Причину развала многих семей в начале XX века некоторые видели в неподготовленности девушек к браку. «В силу каких-то странных обстоятельств, — писал один из журналов того времени, — матери… поддерживают в душах дочерей свои собственные, застарелые заблуждения и приготовляют дочерям те же самые разочарования, что постигли их самих… В незнании женщины, что такое брак в реальной действительности, какую роль ей приходится выполнять в браке и, в особенности, в незнании того, что представляет из себя её муж, и заключается главная причина семейных неурядиц и несчастных браков». За ошибки матерей приходилось расплачиваться дочерям. Не найдя в браке всего того, на что так надеялись: любовь, красоту и гармонию, женщины начинали искать всё это в любви с другими мужчинами и вознаграждались со стороны общества за это клеймом «развратной женщины». К таким, как мы знаем, относилась героиня романа Л. Н. Толстого Анна Каренина. Кое-кто увидел в этом романе «конюшенную историю производительницы „Анны“ и производителя „Вронского“, сорвавшихся с поводов и разыгравших любовную сцену без санкции главного кучера».

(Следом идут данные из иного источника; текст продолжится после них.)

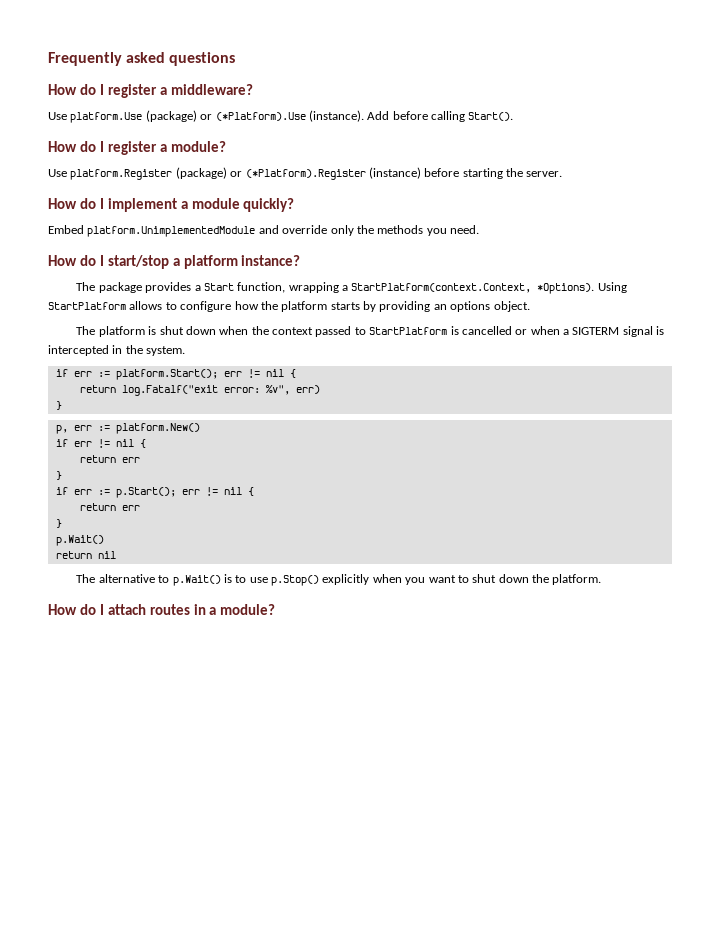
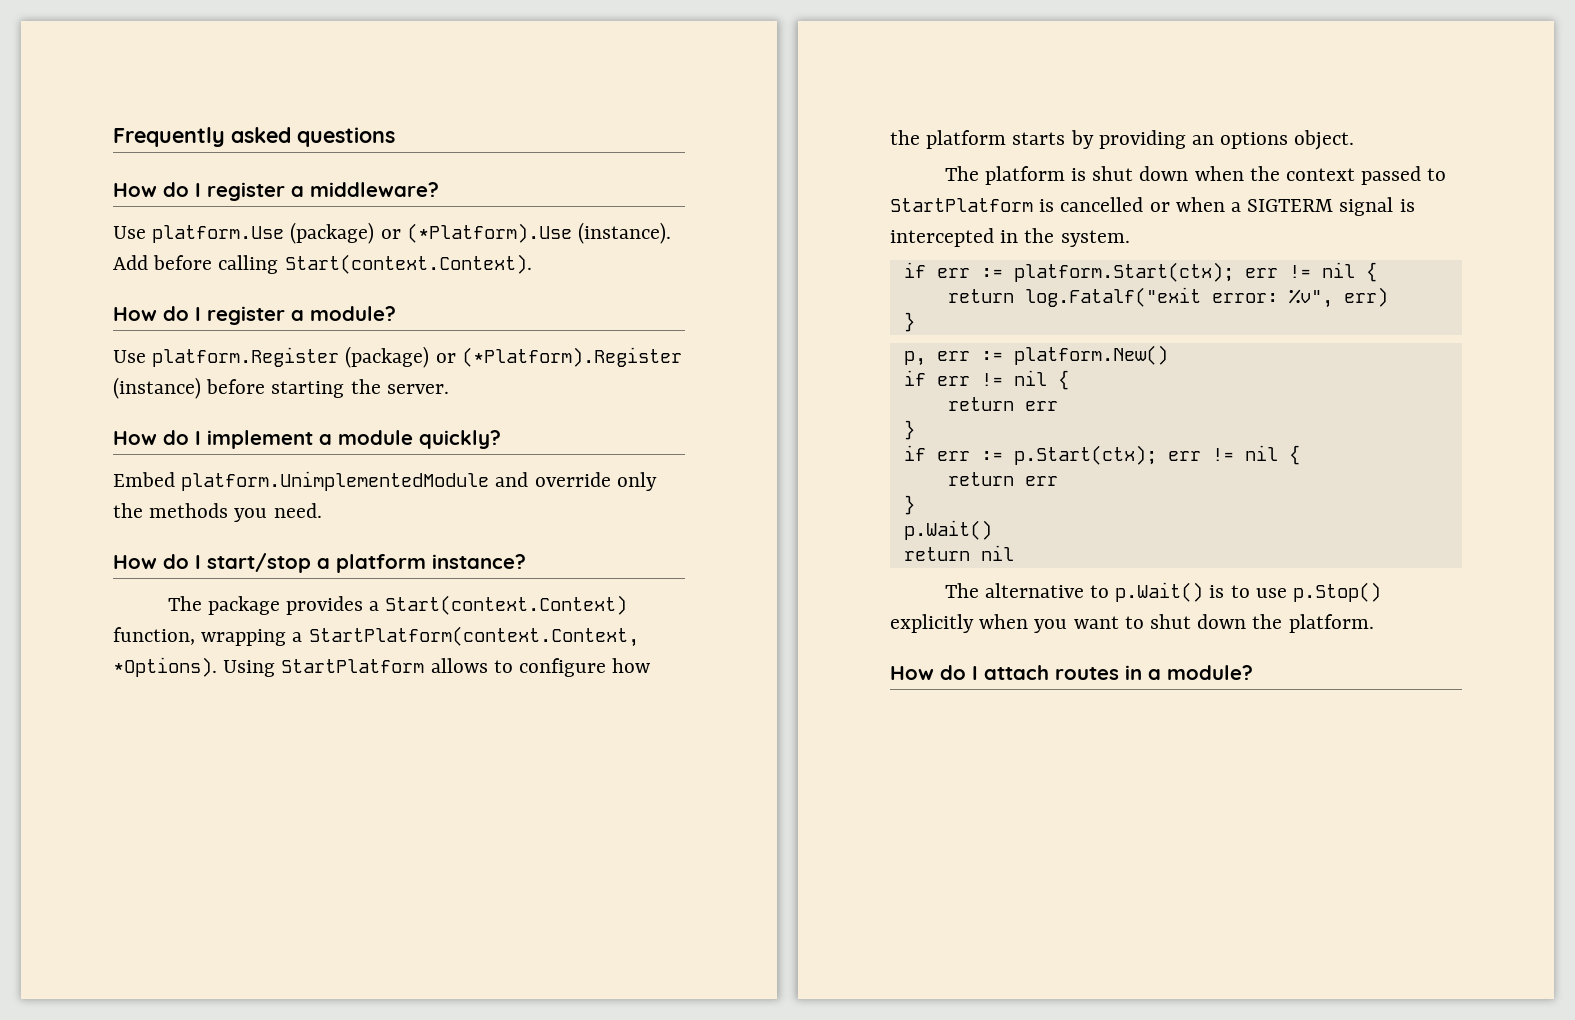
- Add before calling Start().
+ Add before calling Start(context.Context).
- The package provides a Start function, wrapping a StartPlatform(context.Context, *Options).
+ The package provides a Start(context.Context) function, wrapping a StartPlatform(context.Context, *Options).
- if err := platform.Start(); err != nil {
+ if err := platform.Start(ctx); err != nil {
- if err := p.Start(); err != nil {
+ if err := p.Start(ctx); err != nil {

Строгие патриархальные нравы имели, конечно, свои достоинства и своих сторонников, однако униженное положение женщины в семье и обществе, лицемерие и лживость старых порядков вызывали у появившейся в России интеллигенции чувство протеста. Не без оснований М. Е. Салтыков-Щедрин писал о том, что «не будь интеллигенции, мы не имели бы ни понятия о чести, ни веры в убеждения, ни даже представления о человеческом образе».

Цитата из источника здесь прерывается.